Through the NYC film permit dataset, we used Plotly to examine permit activity over time, compare the number of permits across boroughs, and explore how different production categories are distributed across New York City. The visualizations showed that film permit activity is not evenly distributed. Manhattan and Brooklyn have much higher permit counts than the other boroughs, while the types of permitted productions also vary by location.

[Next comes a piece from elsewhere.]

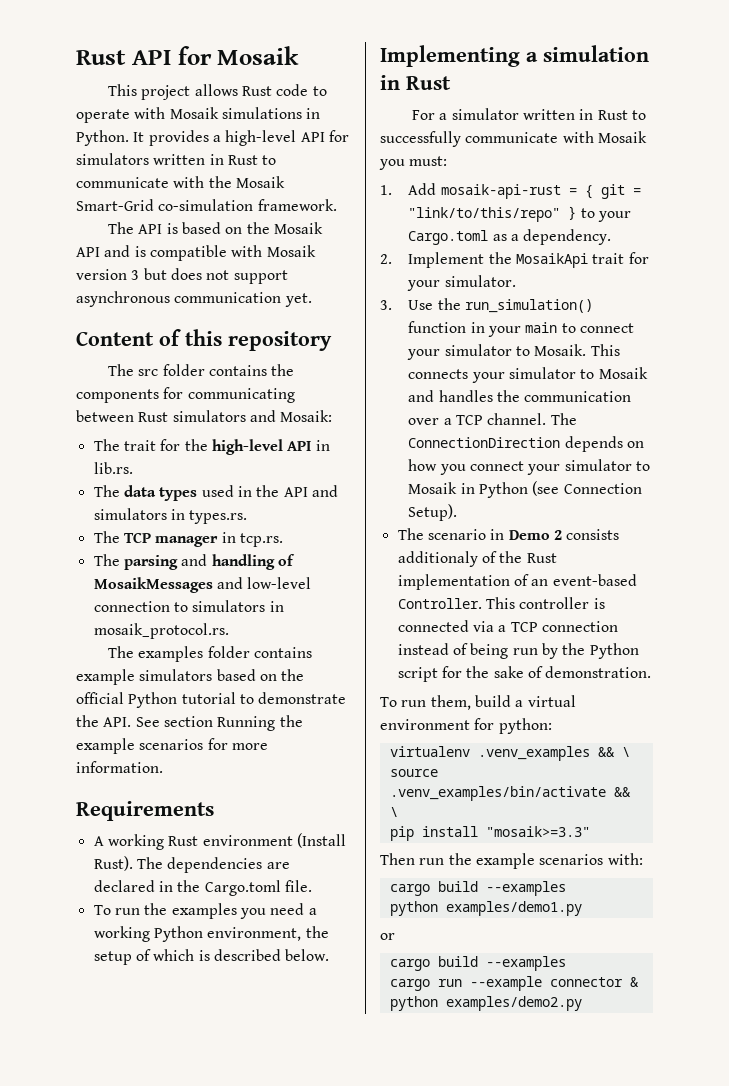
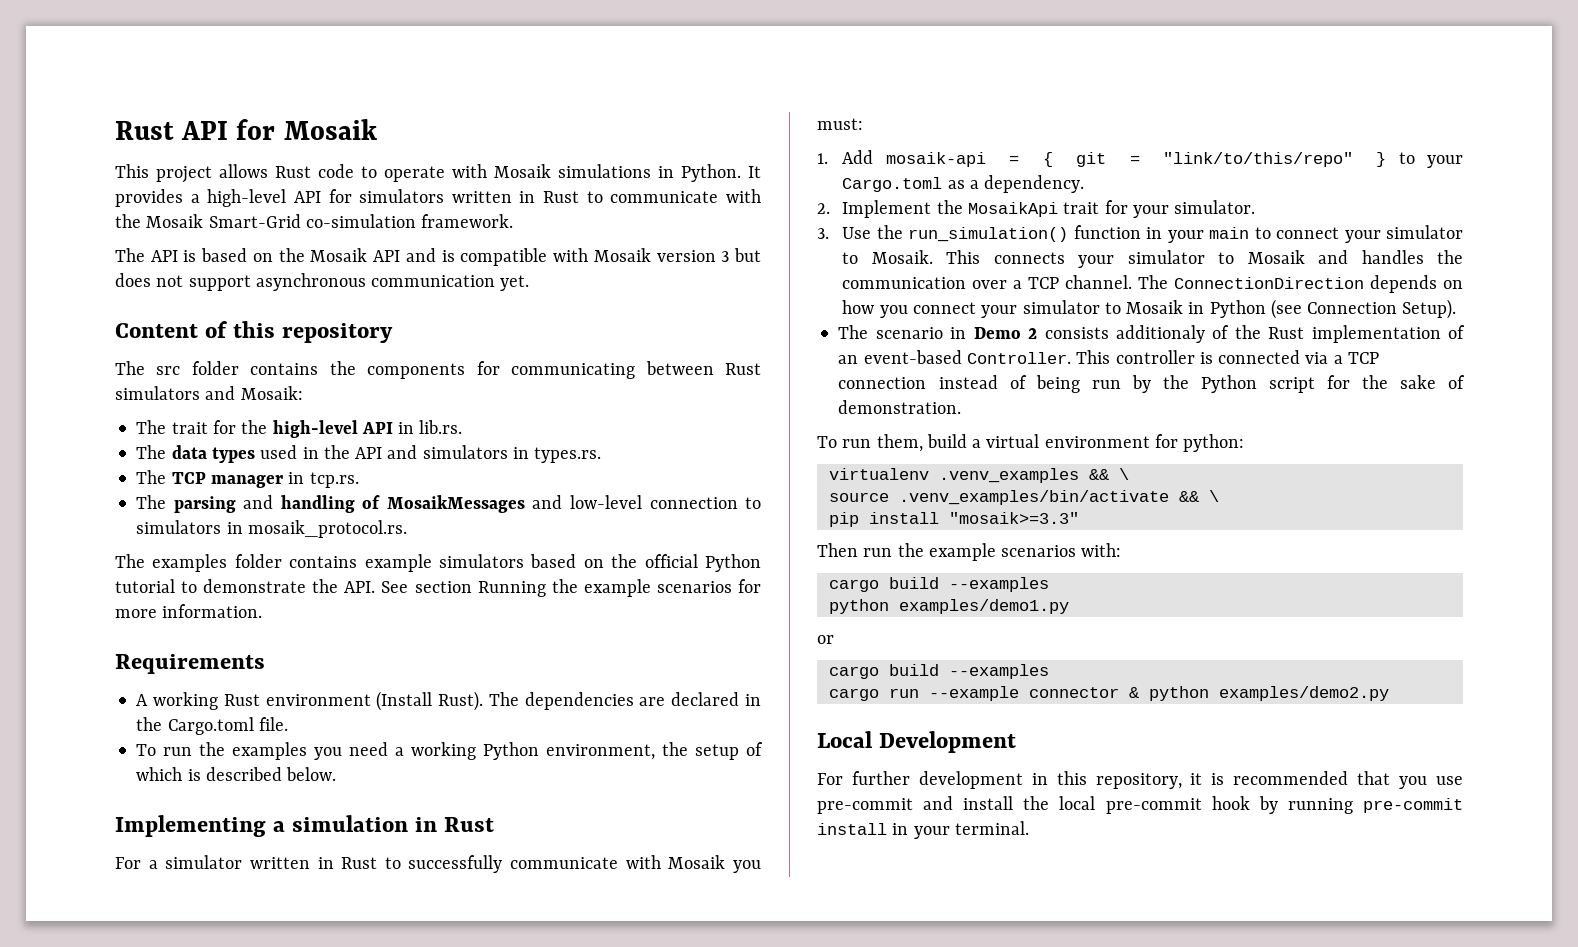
- 1. Add mosaik-api-rust = { git = "link/to/this/repo" } to your Cargo.toml as a dependency.
+ 1. Add mosaik-api = { git = "link/to/this/repo" } to your Cargo.toml as a dependency.
+ Local Development
+ For further development in this repository, it is recommended that you use pre-commit and install the local pre-commit hook by running pre-commit install in your terminal.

The main takeaway is that Plotly is very helpful when we want visualizations to be both informative and interactive. It does not replace pandas, seaborn, or matplotlib, but it adds another layer that makes data exploration more flexible and reader-friendly. For this reason, Plotly is a good tool to learn after building basic skills in data cleaning and static visualization.